● Work to be completed
The records below must be output exactly, without pictures.

[Dataset excerpts]
⁂

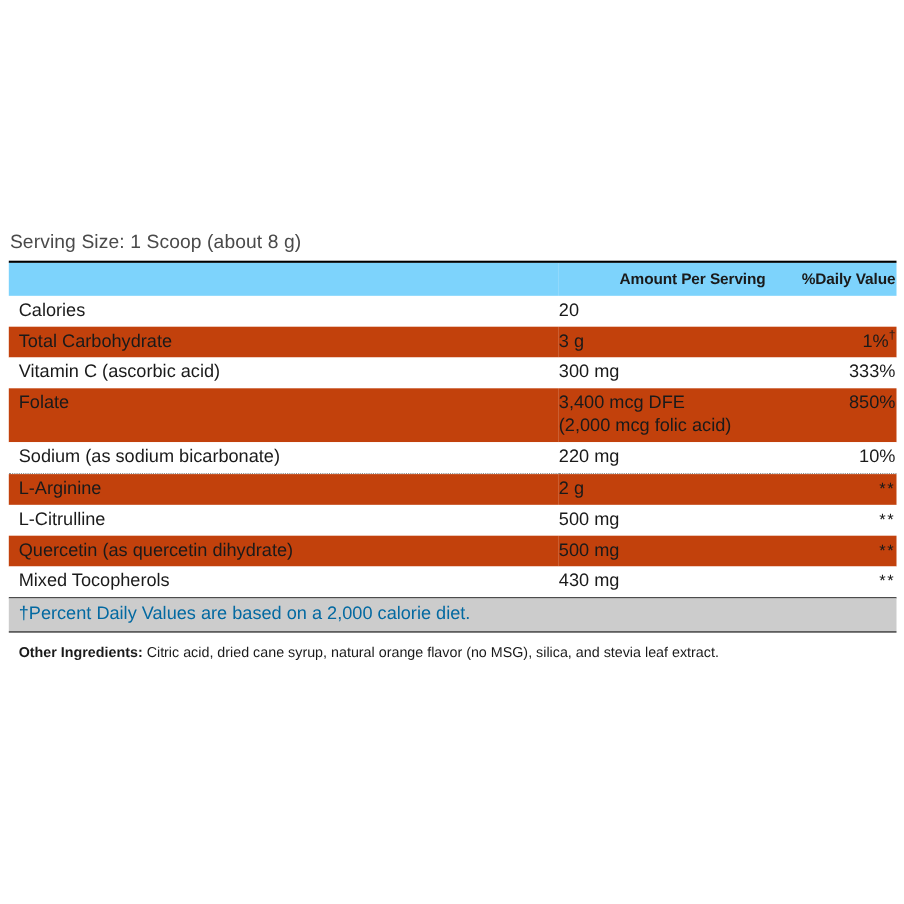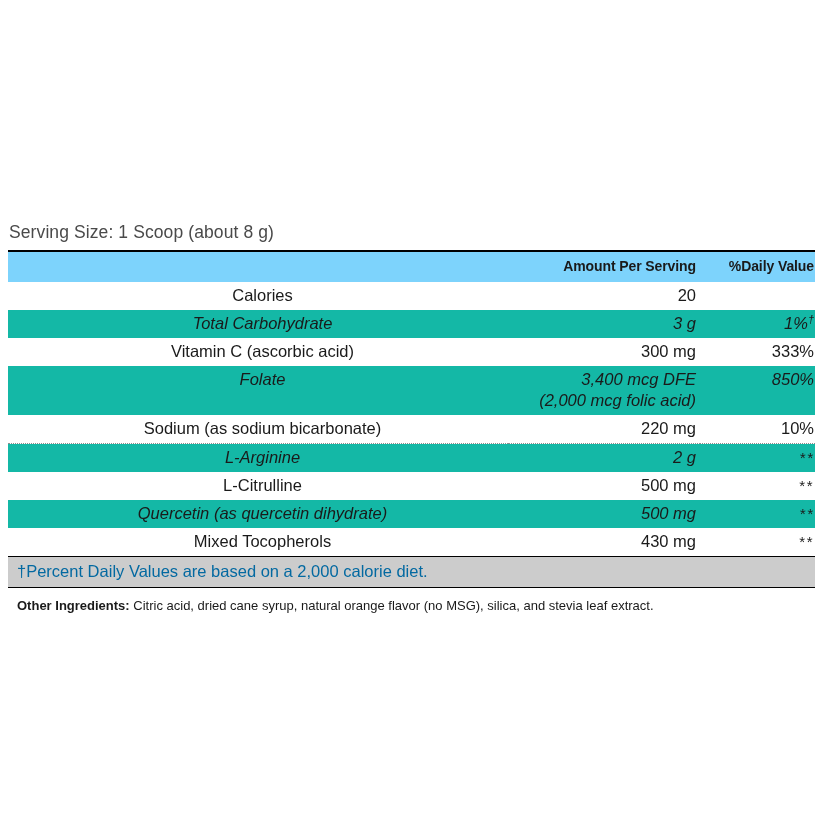--- a/index.html
+++ b/index.html
@@ -9,21 +9,21 @@
     width: 822px;
     height: 822px;
     background: #ffffff;
     font-family: "Liberation Sans", sans-serif;
     -webkit-font-smoothing: antialiased;
   }
 
   #panel {
     position: absolute;
     left: 8px;
-    top: 220px;
+    top: 207px;
     width: 807px;
   }
 
   
   .serving-size {
     font-size: 17.5px;
     color: #4a4a4a;
     line-height: 24px;
     padding: 0 0 6px 1px;
     letter-spacing: 0.1px;
@@ -50,43 +50,42 @@
     color: #1a1a1a;
   }
   table.facts col.c-name  { width: 500px; }
   table.facts col.c-amt   { width: 192px; }
   table.facts col.c-dv    { width: 115px; }
 
   table.facts td, table.facts th {
     padding: 0;
     vertical-align: top;
     line-height: 21px;
-    text-align: center;
   }
 
   
   tr.head td {
     background: #7dd3fc;
     font-weight: bold;
     font-size: 14px;
     padding: 4px 0 5px 0;
     letter-spacing: -0.1px;
   }
   tr.head td.amt { text-align: right; padding-right: 4px; }
   tr.head td.dv  { text-align: right; padding-right: 1px; }
 
   
   tr.data td {
     padding: 3px 0 4px 0;
   }
   tr.data td.name { padding-left: 9px; }
-  tr.data td.amt  { text-align: right; padding-right: 4px; }
+  tr.data td.amt  { text-align: left; padding-right: 4px; }
   tr.data td.dv   { text-align: right; padding-right: 1px; }
 
-  tr.shade td { background: #14b8a6; font-style: italic; }
+  tr.shade td { background: #c2410c; }
   tr.plain td { background: #ffffff; }
 
   tr.dotted-above td {
     border-top: 1px dotted #8d8d8d;
   }
 
   .sub {
     display: block;
     white-space: nowrap;
   }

⁂

● Exercise solution
--- a/index.html
+++ b/index.html
@@ -9,21 +9,21 @@
     width: 822px;
     height: 822px;
     background: #ffffff;
     font-family: "Liberation Sans", sans-serif;
     -webkit-font-smoothing: antialiased;
   }
 
   #panel {
     position: absolute;
     left: 8px;
-    top: 220px;
+    top: 207px;
     width: 807px;
   }
 
   
   .serving-size {
     font-size: 17.5px;
     color: #4a4a4a;
     line-height: 24px;
     padding: 0 0 6px 1px;
     letter-spacing: 0.1px;
@@ -50,43 +50,42 @@
     color: #1a1a1a;
   }
   table.facts col.c-name  { width: 500px; }
   table.facts col.c-amt   { width: 192px; }
   table.facts col.c-dv    { width: 115px; }
 
   table.facts td, table.facts th {
     padding: 0;
     vertical-align: top;
     line-height: 21px;
-    text-align: center;
   }
 
   
   tr.head td {
     background: #7dd3fc;
     font-weight: bold;
     font-size: 14px;
     padding: 4px 0 5px 0;
     letter-spacing: -0.1px;
   }
   tr.head td.amt { text-align: right; padding-right: 4px; }
   tr.head td.dv  { text-align: right; padding-right: 1px; }
 
   
   tr.data td {
     padding: 3px 0 4px 0;
   }
   tr.data td.name { padding-left: 9px; }
-  tr.data td.amt  { text-align: right; padding-right: 4px; }
+  tr.data td.amt  { text-align: left; padding-right: 4px; }
   tr.data td.dv   { text-align: right; padding-right: 1px; }
 
-  tr.shade td { background: #14b8a6; font-style: italic; }
+  tr.shade td { background: #c2410c; }
   tr.plain td { background: #ffffff; }
 
   tr.dotted-above td {
     border-top: 1px dotted #8d8d8d;
   }
 
   .sub {
     display: block;
     white-space: nowrap;
   }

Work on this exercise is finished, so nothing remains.